Helsinki Fashion Week goes leather-free

 

The sustainability-focused Helsinki Fashion Week has pledged to prohibit leather, starting with its July 2019 events. With this action, Helsinki Fashion Week continues its pioneering approach on promoting sustainability by becoming also first to apply EcoVillage-concept on fashion week platform. 

 

Helsinki Fashion Week founder Evelyn Mora has said: “We at Helsinki Fashion Week, with the support of the Nordic Fashion Week Association, are taking an active stand against cruelty to animals and the damaging environmental impacts that the use of animal leather brings with it.”

“By banning leather, Helsinki Fashion Week will become a groundbreaking, cutting-edge presence on the fashion scene,” says PETA Director Elisa Allen. “PETA looks forward to seeing animal- and eco-friendly vegan fabrics take over Helsinki catwalks in 2019 and beyond.”

 

Top designers including Stella McCartney, Vika Gazinskaya, and Felder Felder all refuse to use animal leather in their designs, and two-thirds of millennials reportedly would pay more for sustainably made items.

 
 
 

1 billion animals abused every year

In its letter, PETA – whose motto reads, in part, that “animals are not ours to wear” – pointed out that the leather industry subjects more than 1 billion animals every year to intensive confinement, castration without pain relief, extreme crowding, and a terrifying trip to the abattoir. "Leather is a lucrative co-product of the meat industry, which is one of the world’s biggest polluters and contributors to climate change. And tanneries – which use formaldehyde, coal-tar derivatives, cyanide-based dyes, and other dangerous chemicals – are notorious for polluting nearby water and soil" - says the letter.

For these reasons and others, vegan leather – made from pineapple leaves, grapes, mushrooms, cork, and more – is on the rise. Top designers including Stella McCartney, Vika Gazinskaya, and Felder Felder all refuse to use animal leather in their designs, and two-thirds of millennials reportedly would pay more for sustainably made items.

Promoting Sustainability

Helsinki Fashion Week continues its pioneering approach on promoting sustainability by also becoming first to apply EcoVillage-concept on fashion week platform. The annual Helsinki Fashion Week took place on 20–25 of July 2018 in Helsinki, Finland showcasing 30 sustainable fashion brands in venues build on recycled and re-usable natural materials.

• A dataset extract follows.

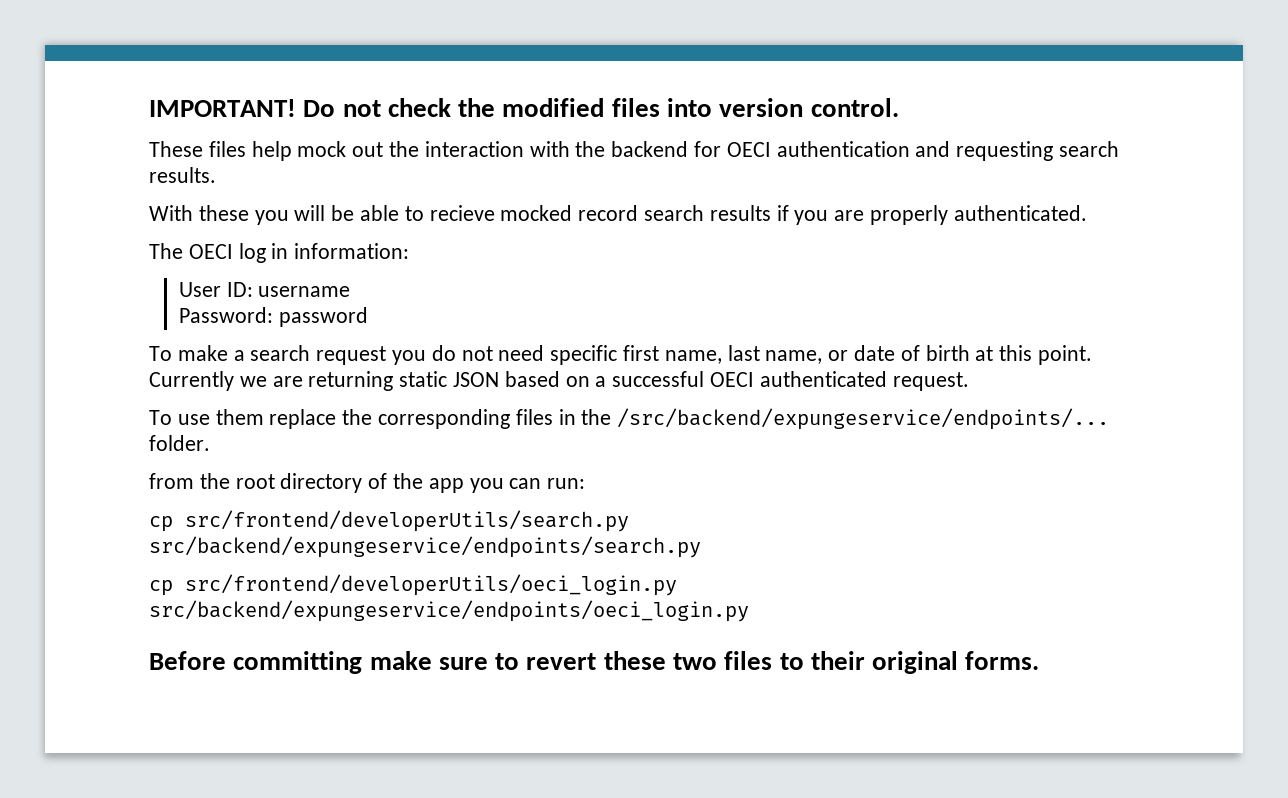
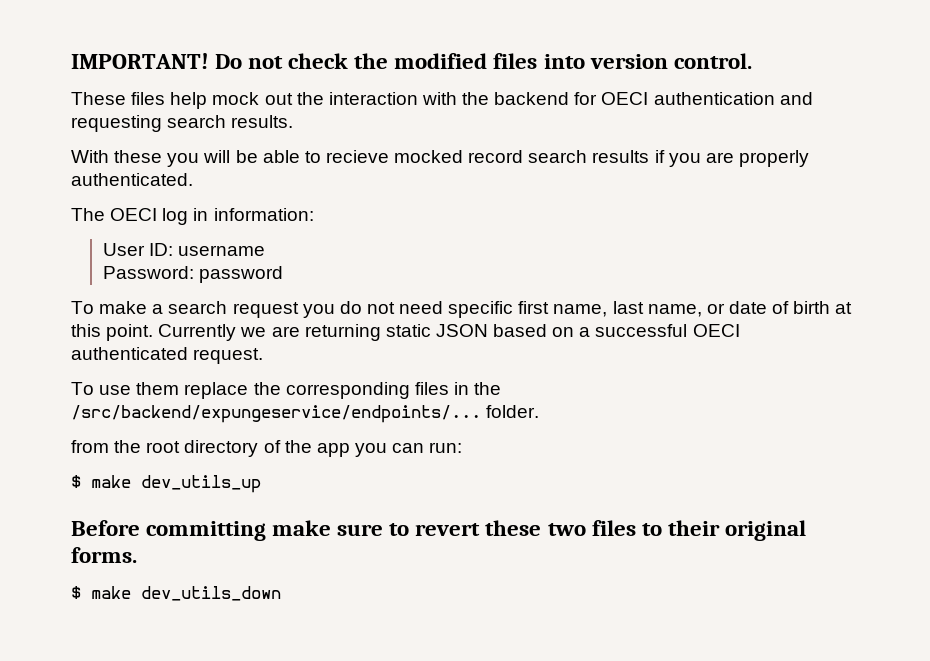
- cp src/frontend/developerUtils/search.py src/backend/expungeservice/endpoints/search.py
- cp src/frontend/developerUtils/oeci_login.py src/backend/expungeservice/endpoints/oeci_login.py
+ $ make dev_utils_up
+ $ make dev_utils_down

The programm 2018 included Designers such as Liisa Soolepp,, from Estonia; Saneras (Italy), 2WO +NE:2 (Greece), Carl Jan Cruz (Philippines), Hoh Pabissi (UK), Aito Studios (Finland), N&S Gaia (India), Nathalia Jmag (US), Chain (Argentina), Kata Szegedi (Hungary), The New Normal, (Finland), Unravelau (Netherlands), Fuenf (Germany), Lovia (Finland), Miina Laitsaari (UK), Tiziano Guardini (Italy), Ellinor Brännstroöm (Sweden), Anna Rouhone (France), No/An (Finland), MeM (Finland), Airvei (France), Manström Jewellery (Finland) and Aubergin (Spain).

Besides giving a platform for trendsetters in clean fashion, the five-day fashion week sets to inspire urban development and cultural interaction by re-evaluating the way we consume, adapt and co-exist with our surroundings in the fashion landscape of the future.

Hence, this year’s Helsinki Fashion Week is aiming to zero-waste approach by partnering with Global Networks such as architectual and robotics corporations and sustainable laboratories and universities giving the event an area a form of co-created utopia-like reality.